“Which one?”
“It doesn’t matter.”
So he took one and I spread another handful of dirt and, in a second, it was gone.
Bill was back by that time and I sent him out with another gadget.
We kept on like that for quite a while and Bill was beginning to get disgusted with me. But finally I sprinkled the dirt and it stayed.
“Bill,” I said, “you remember the last thing you took out?”
“Sure.”
“Well, go out and bring it back again.”
He got it and, as soon as he reached the door of the den, the dirt disappeared.
“Well, that’s it,” I said.
“That’s what?” asked Helen.
I pointed to the contraption Bill had in his hand. “That.
Throw away your vacuum cleaner. Burn up the dustcloth.
Heave out the mop. Just have one of those in the house and…”
She threw herself into my arms.
“Oh, Joe!”
We danced a jig, the two of us.
Then I sat around for a while, kicking myself for tying up with Lewis, wondering if maybe there wasn’t some way I could break the contract now that I had found something without any help from him. But I remembered all those clauses we had written in. It wouldn’t have been any use, anyhow, for Helen was already across the street, telling Marge about it.

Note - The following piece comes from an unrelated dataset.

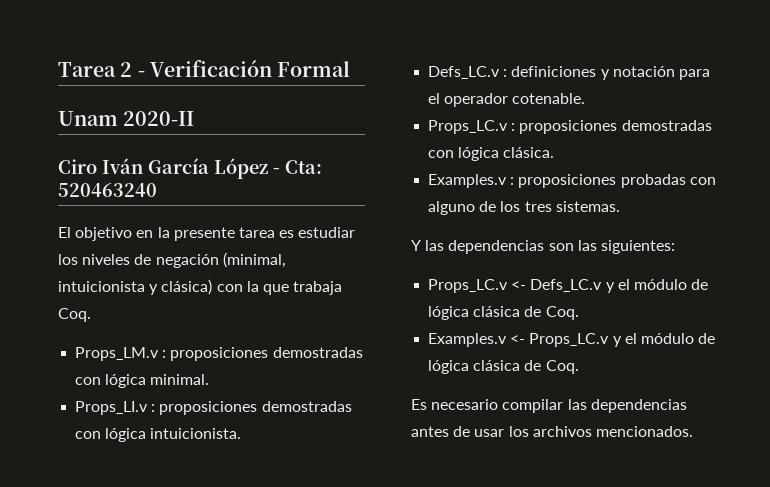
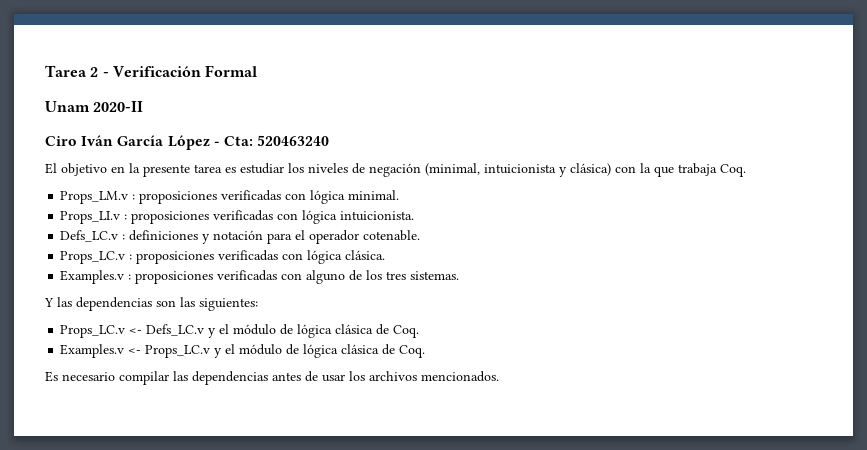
[272,347,363,358] demostradas -> [221,190,282,201] verificadas
[261,401,352,412] demostradas -> [213,210,274,221] verificadas
[621,120,712,131] demostradas -> [218,250,279,261] verificadas
[620,174,686,188] probadas -> [217,270,278,281] verificadas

So I phoned Lewis at the lab and he came tearing over.
We ran field tests.
The living-room was spotless from Bill just having walked through it, carrying the gadget, and the garage, where he had taken it momentarily, was spick-and-span. While we didn’t check it, I imagine that an area paralleling the path he had taken from the front door to the garage was the only place outdoors that didn’t have a speck of dust upon it.
We took the gadget down in the basement and cleaned that up. We sneaked over to a neighbour’s back yard, where we knew there was a lot of cement dust, held the gadget over it and in an instant there wasn’t any cement dust. There were just a few pebbles left and the pebbles, I suppose, you couldn’t rightly classify as dust.